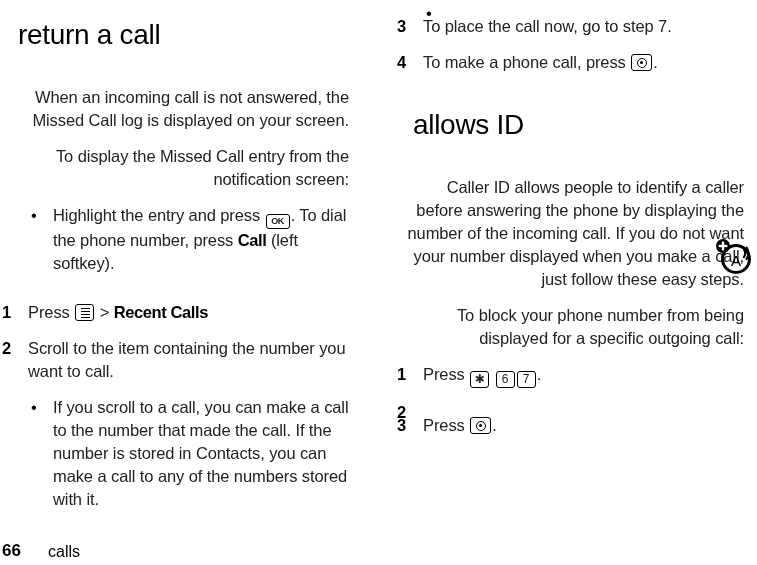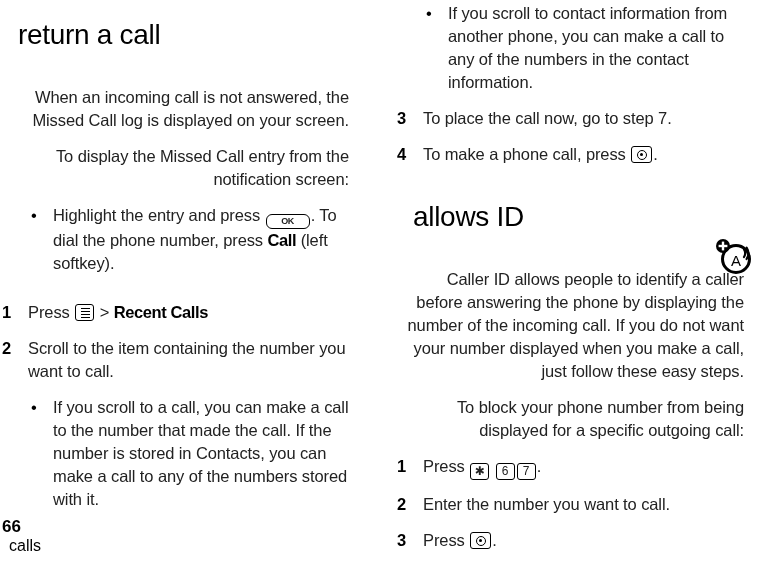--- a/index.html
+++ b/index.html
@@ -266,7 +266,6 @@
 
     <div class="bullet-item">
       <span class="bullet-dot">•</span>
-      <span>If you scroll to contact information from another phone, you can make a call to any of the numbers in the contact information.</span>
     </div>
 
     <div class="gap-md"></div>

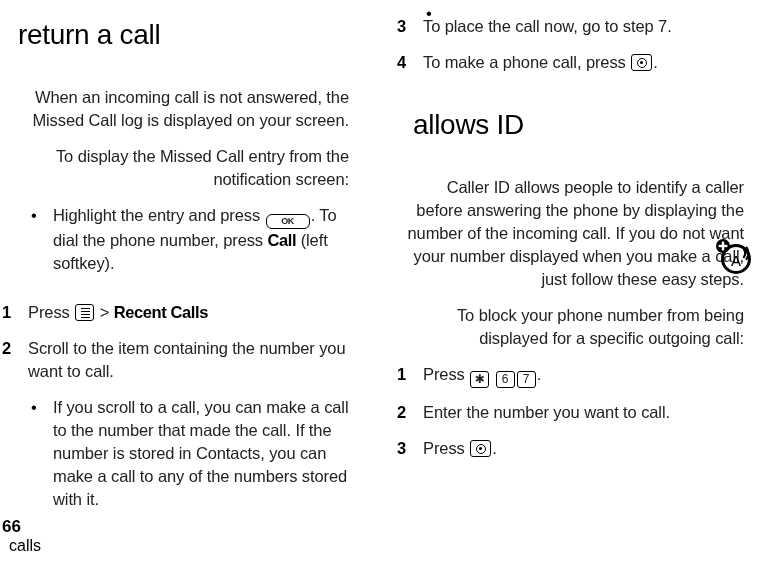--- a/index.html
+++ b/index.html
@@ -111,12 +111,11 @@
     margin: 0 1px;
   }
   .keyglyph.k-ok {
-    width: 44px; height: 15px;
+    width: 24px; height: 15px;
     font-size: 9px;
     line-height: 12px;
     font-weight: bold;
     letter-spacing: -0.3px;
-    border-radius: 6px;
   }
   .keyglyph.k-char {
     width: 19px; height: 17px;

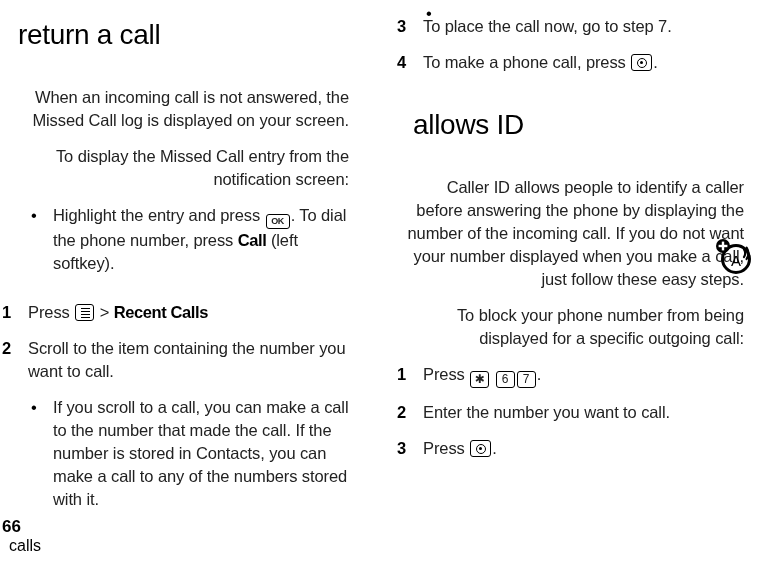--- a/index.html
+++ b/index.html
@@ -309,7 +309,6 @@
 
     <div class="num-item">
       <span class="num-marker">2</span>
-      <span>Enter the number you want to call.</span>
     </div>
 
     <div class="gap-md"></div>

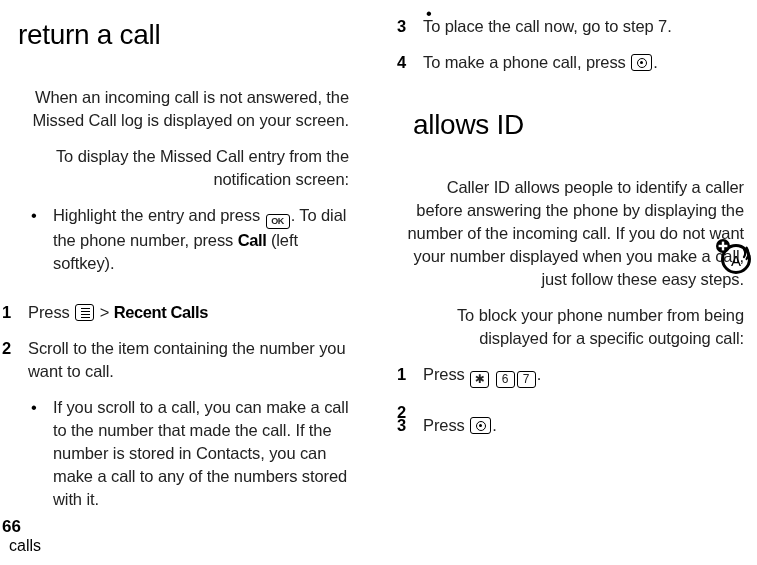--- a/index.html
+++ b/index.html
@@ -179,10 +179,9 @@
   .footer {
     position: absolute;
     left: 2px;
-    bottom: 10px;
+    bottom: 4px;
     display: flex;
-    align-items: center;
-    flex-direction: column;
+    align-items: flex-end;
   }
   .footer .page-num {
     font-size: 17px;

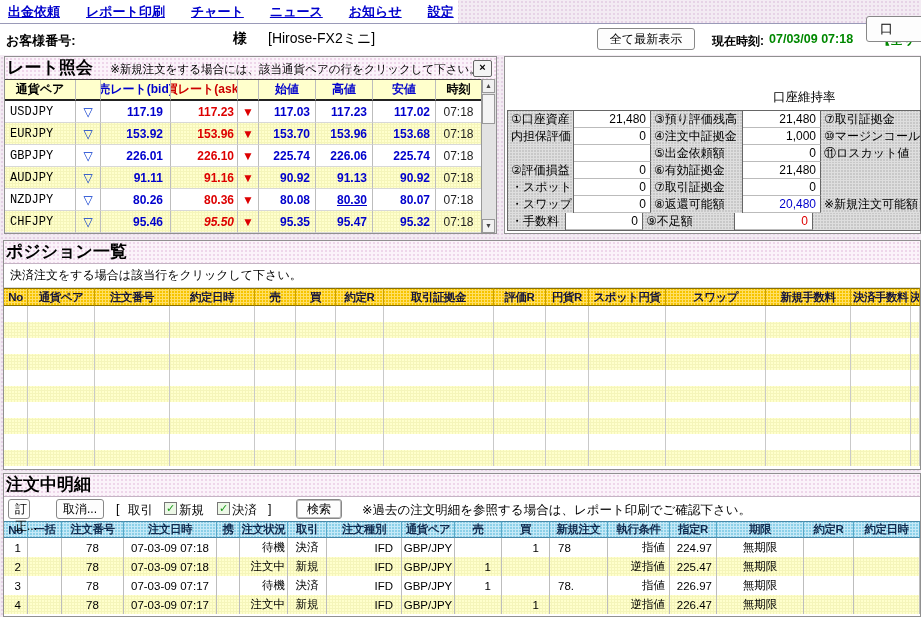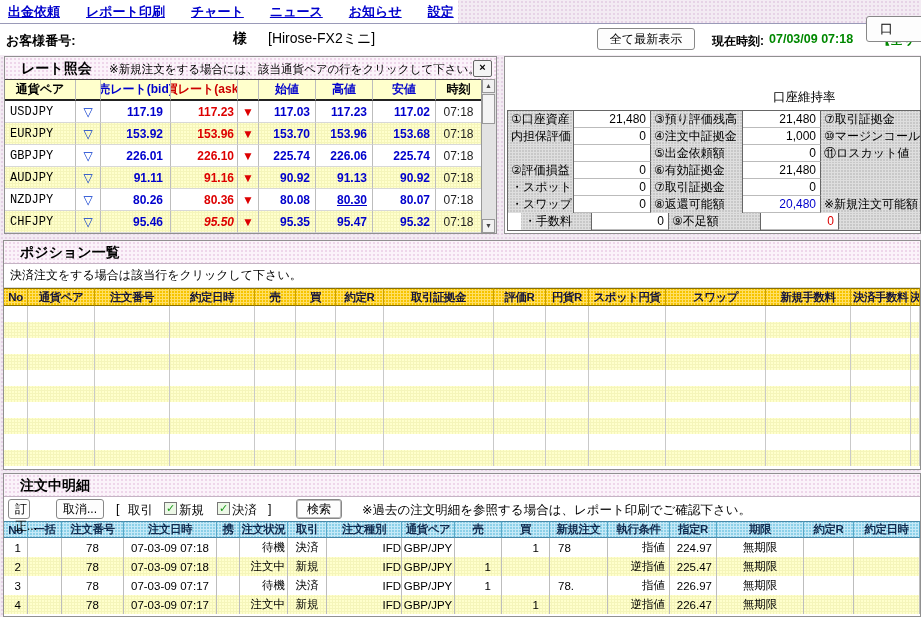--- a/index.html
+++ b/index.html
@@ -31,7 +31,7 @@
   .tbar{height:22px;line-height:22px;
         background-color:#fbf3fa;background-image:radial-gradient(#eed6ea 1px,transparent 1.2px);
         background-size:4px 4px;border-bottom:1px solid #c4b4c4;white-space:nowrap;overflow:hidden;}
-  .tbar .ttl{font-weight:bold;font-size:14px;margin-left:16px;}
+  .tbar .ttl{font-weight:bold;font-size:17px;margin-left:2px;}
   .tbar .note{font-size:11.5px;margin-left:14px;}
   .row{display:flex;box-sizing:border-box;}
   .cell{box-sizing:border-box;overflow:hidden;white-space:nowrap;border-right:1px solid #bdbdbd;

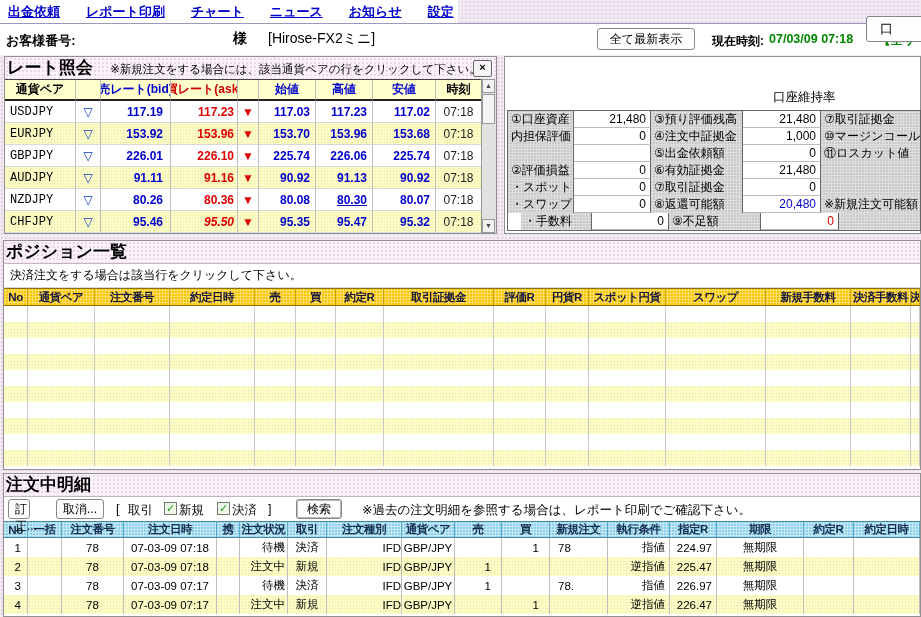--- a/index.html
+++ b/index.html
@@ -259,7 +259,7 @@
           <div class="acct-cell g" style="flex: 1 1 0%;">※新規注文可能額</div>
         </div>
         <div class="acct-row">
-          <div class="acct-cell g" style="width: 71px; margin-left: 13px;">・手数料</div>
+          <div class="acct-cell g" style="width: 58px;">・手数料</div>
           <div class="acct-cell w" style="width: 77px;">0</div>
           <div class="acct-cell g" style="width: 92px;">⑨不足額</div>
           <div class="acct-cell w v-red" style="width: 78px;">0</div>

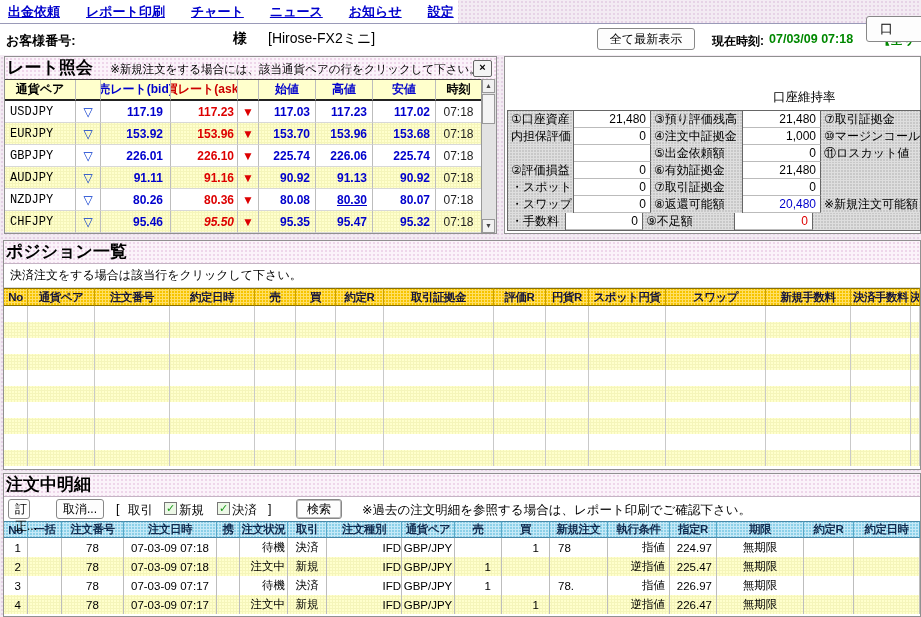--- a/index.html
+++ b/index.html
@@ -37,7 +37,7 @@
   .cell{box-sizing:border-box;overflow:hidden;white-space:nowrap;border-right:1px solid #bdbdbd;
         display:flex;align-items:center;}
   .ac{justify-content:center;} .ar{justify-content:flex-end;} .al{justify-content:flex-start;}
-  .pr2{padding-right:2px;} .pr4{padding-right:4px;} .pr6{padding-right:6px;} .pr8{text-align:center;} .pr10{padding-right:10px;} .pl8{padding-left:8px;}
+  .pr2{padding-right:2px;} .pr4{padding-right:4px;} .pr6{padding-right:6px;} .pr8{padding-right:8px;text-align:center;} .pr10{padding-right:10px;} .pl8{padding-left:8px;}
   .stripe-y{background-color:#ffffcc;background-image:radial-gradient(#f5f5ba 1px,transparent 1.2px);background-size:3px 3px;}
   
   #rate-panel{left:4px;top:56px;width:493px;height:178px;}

• [Your objective] Each record, word for word, should be printed again without its pictures.

• [Output of the exercise]
--- a/index.html
+++ b/index.html
@@ -266,7 +266,6 @@
 
     <div class="bullet-item">
       <span class="bullet-dot">•</span>
-      <span>If you scroll to contact information from another phone, you can make a call to any of the numbers in the contact information.</span>
     </div>
 
     <div class="gap-md"></div>

--- a/index.html
+++ b/index.html
@@ -111,12 +111,11 @@
     margin: 0 1px;
   }
   .keyglyph.k-ok {
-    width: 44px; height: 15px;
+    width: 24px; height: 15px;
     font-size: 9px;
     line-height: 12px;
     font-weight: bold;
     letter-spacing: -0.3px;
-    border-radius: 6px;
   }
   .keyglyph.k-char {
     width: 19px; height: 17px;

--- a/index.html
+++ b/index.html
@@ -309,7 +309,6 @@
 
     <div class="num-item">
       <span class="num-marker">2</span>
-      <span>Enter the number you want to call.</span>
     </div>
 
     <div class="gap-md"></div>

--- a/index.html
+++ b/index.html
@@ -179,10 +179,9 @@
   .footer {
     position: absolute;
     left: 2px;
-    bottom: 10px;
+    bottom: 4px;
     display: flex;
-    align-items: center;
-    flex-direction: column;
+    align-items: flex-end;
   }
   .footer .page-num {
     font-size: 17px;

--- a/index.html
+++ b/index.html
@@ -31,7 +31,7 @@
   .tbar{height:22px;line-height:22px;
         background-color:#fbf3fa;background-image:radial-gradient(#eed6ea 1px,transparent 1.2px);
         background-size:4px 4px;border-bottom:1px solid #c4b4c4;white-space:nowrap;overflow:hidden;}
-  .tbar .ttl{font-weight:bold;font-size:14px;margin-left:16px;}
+  .tbar .ttl{font-weight:bold;font-size:17px;margin-left:2px;}
   .tbar .note{font-size:11.5px;margin-left:14px;}
   .row{display:flex;box-sizing:border-box;}
   .cell{box-sizing:border-box;overflow:hidden;white-space:nowrap;border-right:1px solid #bdbdbd;

--- a/index.html
+++ b/index.html
@@ -259,7 +259,7 @@
           <div class="acct-cell g" style="flex: 1 1 0%;">※新規注文可能額</div>
         </div>
         <div class="acct-row">
-          <div class="acct-cell g" style="width: 71px; margin-left: 13px;">・手数料</div>
+          <div class="acct-cell g" style="width: 58px;">・手数料</div>
           <div class="acct-cell w" style="width: 77px;">0</div>
           <div class="acct-cell g" style="width: 92px;">⑨不足額</div>
           <div class="acct-cell w v-red" style="width: 78px;">0</div>

--- a/index.html
+++ b/index.html
@@ -37,7 +37,7 @@
   .cell{box-sizing:border-box;overflow:hidden;white-space:nowrap;border-right:1px solid #bdbdbd;
         display:flex;align-items:center;}
   .ac{justify-content:center;} .ar{justify-content:flex-end;} .al{justify-content:flex-start;}
-  .pr2{padding-right:2px;} .pr4{padding-right:4px;} .pr6{padding-right:6px;} .pr8{text-align:center;} .pr10{padding-right:10px;} .pl8{padding-left:8px;}
+  .pr2{padding-right:2px;} .pr4{padding-right:4px;} .pr6{padding-right:6px;} .pr8{padding-right:8px;text-align:center;} .pr10{padding-right:10px;} .pl8{padding-left:8px;}
   .stripe-y{background-color:#ffffcc;background-image:radial-gradient(#f5f5ba 1px,transparent 1.2px);background-size:3px 3px;}
   
   #rate-panel{left:4px;top:56px;width:493px;height:178px;}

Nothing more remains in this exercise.